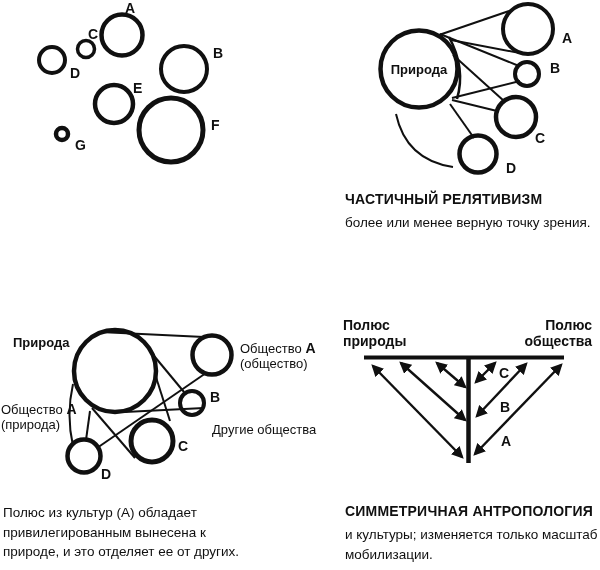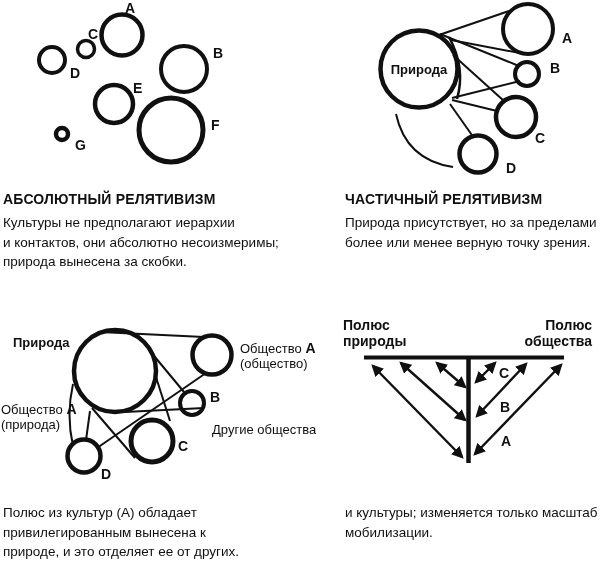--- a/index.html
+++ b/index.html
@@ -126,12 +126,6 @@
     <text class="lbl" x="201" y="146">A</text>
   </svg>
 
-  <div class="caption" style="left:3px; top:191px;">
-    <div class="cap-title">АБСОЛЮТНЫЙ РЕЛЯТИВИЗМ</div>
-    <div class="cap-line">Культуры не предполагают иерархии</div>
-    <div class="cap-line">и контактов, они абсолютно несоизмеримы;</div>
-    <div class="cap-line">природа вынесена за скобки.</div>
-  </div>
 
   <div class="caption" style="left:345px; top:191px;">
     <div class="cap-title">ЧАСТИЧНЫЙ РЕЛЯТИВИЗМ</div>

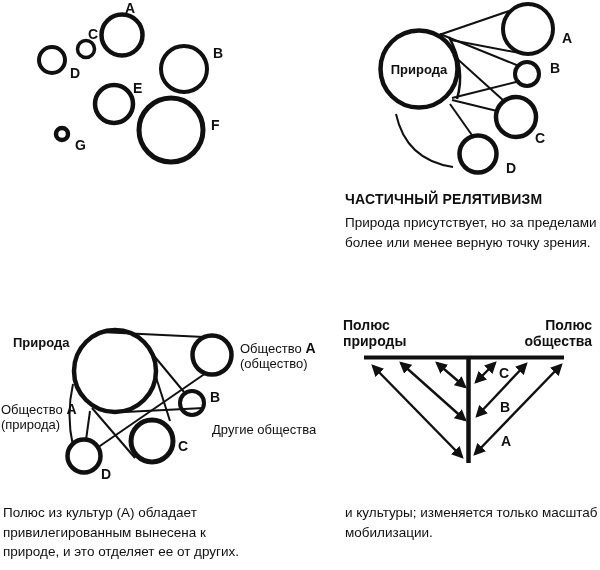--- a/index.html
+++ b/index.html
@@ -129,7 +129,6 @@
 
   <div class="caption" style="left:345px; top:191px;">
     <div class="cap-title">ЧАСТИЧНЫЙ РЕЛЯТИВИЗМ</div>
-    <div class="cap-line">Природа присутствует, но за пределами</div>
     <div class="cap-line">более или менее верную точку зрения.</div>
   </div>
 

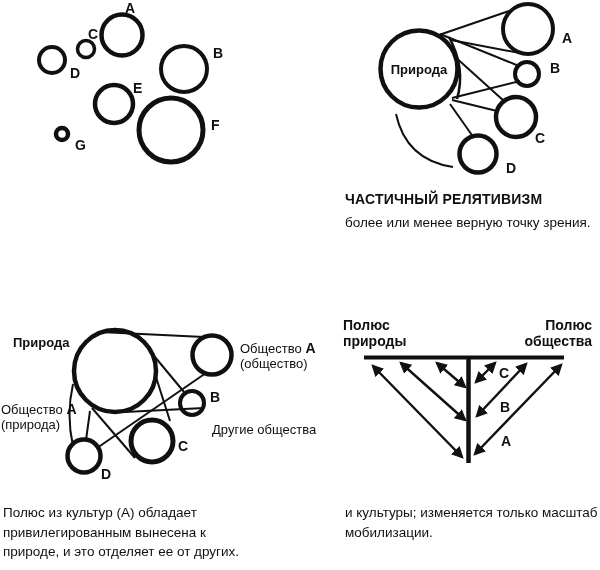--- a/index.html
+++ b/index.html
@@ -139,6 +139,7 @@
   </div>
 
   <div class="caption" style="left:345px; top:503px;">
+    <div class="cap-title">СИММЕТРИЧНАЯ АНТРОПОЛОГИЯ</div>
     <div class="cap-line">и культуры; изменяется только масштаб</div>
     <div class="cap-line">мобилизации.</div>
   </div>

Work task: Every entry should come back exactly as written, only without images.

Answer space:
--- a/index.html
+++ b/index.html
@@ -126,12 +126,6 @@
     <text class="lbl" x="201" y="146">A</text>
   </svg>
 
-  <div class="caption" style="left:3px; top:191px;">
-    <div class="cap-title">АБСОЛЮТНЫЙ РЕЛЯТИВИЗМ</div>
-    <div class="cap-line">Культуры не предполагают иерархии</div>
-    <div class="cap-line">и контактов, они абсолютно несоизмеримы;</div>
-    <div class="cap-line">природа вынесена за скобки.</div>
-  </div>
 
   <div class="caption" style="left:345px; top:191px;">
     <div class="cap-title">ЧАСТИЧНЫЙ РЕЛЯТИВИЗМ</div>

--- a/index.html
+++ b/index.html
@@ -129,7 +129,6 @@
 
   <div class="caption" style="left:345px; top:191px;">
     <div class="cap-title">ЧАСТИЧНЫЙ РЕЛЯТИВИЗМ</div>
-    <div class="cap-line">Природа присутствует, но за пределами</div>
     <div class="cap-line">более или менее верную точку зрения.</div>
   </div>
 

--- a/index.html
+++ b/index.html
@@ -139,6 +139,7 @@
   </div>
 
   <div class="caption" style="left:345px; top:503px;">
+    <div class="cap-title">СИММЕТРИЧНАЯ АНТРОПОЛОГИЯ</div>
     <div class="cap-line">и культуры; изменяется только масштаб</div>
     <div class="cap-line">мобилизации.</div>
   </div>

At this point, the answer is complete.